Julia: Statistic Properties: GLM Library

From previous this linear model, we can generate predicted values along with residuals. Then we can continue doing our manual calculation.

y_fit = predict(model)
y_err = residuals(model)

df = n - 2
ss_residuals = sum(y_err .^ 2)
var_residuals = ss_residuals / df

x_deviation = x_observed .- x_mean
x_sq_deviation = sum(x_deviation .^ 2)
std_err_slope = sqrt(var_residuals / x_sq_deviation)
t_value = m_slope / std_err_slope

@printf("SSR = ∑ϵ²           = %9.2f\n", ss_residuals)
@printf("MSE = ∑ϵ²/(n-2)     = %9.2f\n", var_residuals)
@printf("∑(xᵢ-x̄)²            = %9.2f\n", x_sq_deviation)
@printf("SE(β₁)  = √(MSE/sₓ) = %9.2f\n", std_err_slope)
@printf("t-value = β̅₁/SE(β₁) = %9.2f\n\n", t_value)

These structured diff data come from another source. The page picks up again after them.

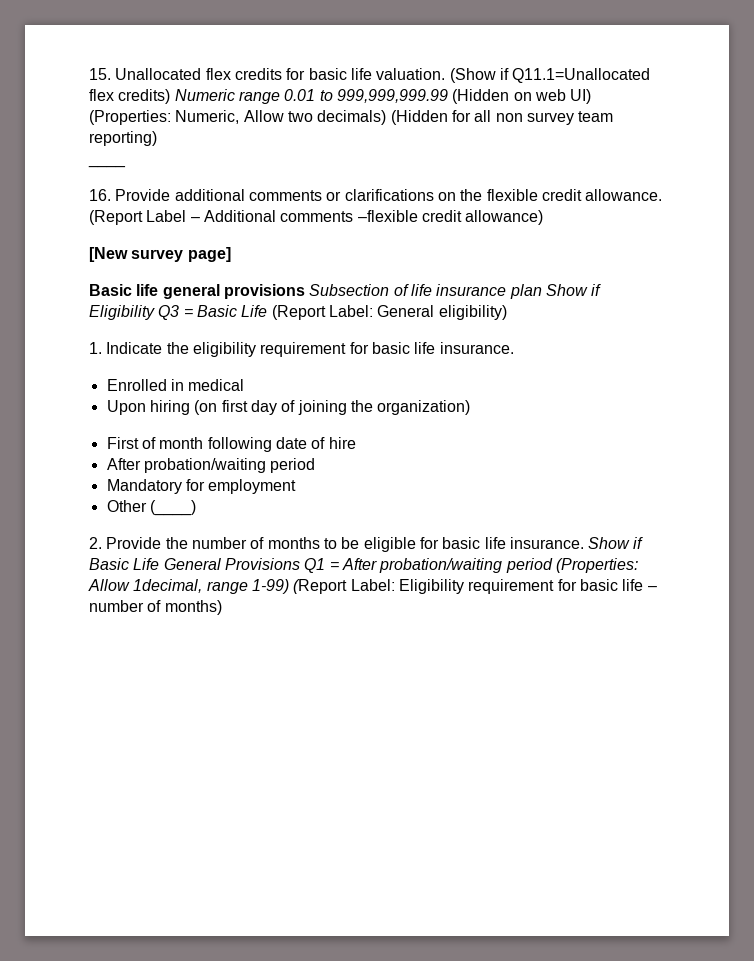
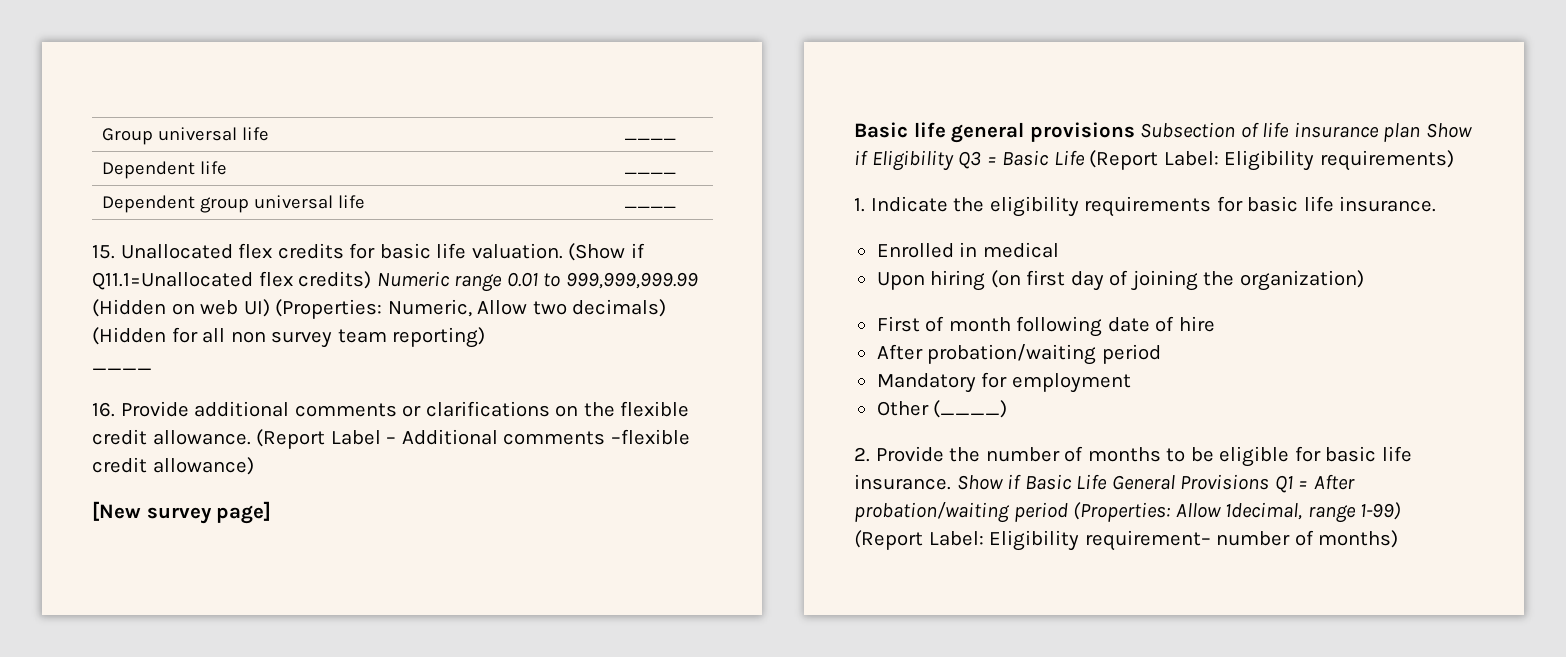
+ Group universal life | ____
+ Dependent life | ____
+ Dependent group universal life | ____
- Basic life general provisions Subsection of life insurance plan Show if Eligibility Q3 = Basic Life (Report Label: General eligibility)
+ Basic life general provisions Subsection of life insurance plan Show if Eligibility Q3 = Basic Life (Report Label: Eligibility requirements)
- 1. Indicate the eligibility requirement for basic life insurance.
+ 1. Indicate the eligibility requirements for basic life insurance.
- Show if Basic Life General Provisions Q1 = After probation/waiting period (Properties: Allow 1decimal, range 1-99) (Report Label: Eligibility requirement for basic life – number of months)
+ Show if Basic Life General Provisions Q1 = After probation/waiting period (Properties: Allow 1decimal, range 1-99) (Report Label: Eligibility requirement– number of months)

Julia: Statistic Properties: GLM Library

We can see the result as follows.

❯ julia 52-lq-built-in.jl
n          =   13
∑x (total) =   78.00
∑y (total) = 2327.00
x̄ (mean)   =    6.00
ȳ (mean)   =  179.00

m (slope)      =     40.00
b (intercept)  =    -61.00

Equation     y = -61.00 + 40.00.x

sₓ² (variance) =     15.17
sy² (variance) =  25768.17
covariance     =    606.67
sₓ (std dev)   =      3.89
sy (std dev)   =    160.52
r (pearson)    =      0.97
R²             =      0.94

SSR = ∑ϵ²           =  18018.00
MSE = ∑ϵ²/(n-2)     =   1638.00
∑(xᵢ-x̄)²            =    182.00
SE(β₁)  = √(MSE/sₓ) =      3.00
t-value = β̅₁/SE(β₁) =     13.33

Julia: Statistic Properties: GLM Library

You can obtain the interactive JupyterLab in this following link:

github.com/…/trend/52-lq-built-in.ipynb

UTF-8 Variable

Just like any other modern language, we can use utf-8 as variable name. Let’s have this experiment below:

github.com/…/trend/53-lq-utf.jl

First we are going to use xᵢ and yᵢ.

using CSV, DataFrames, Printf, Statistics, GLM

df = CSV.read("50-samples.csv", DataFrame)
xᵢ = df.x
yᵢ = df.y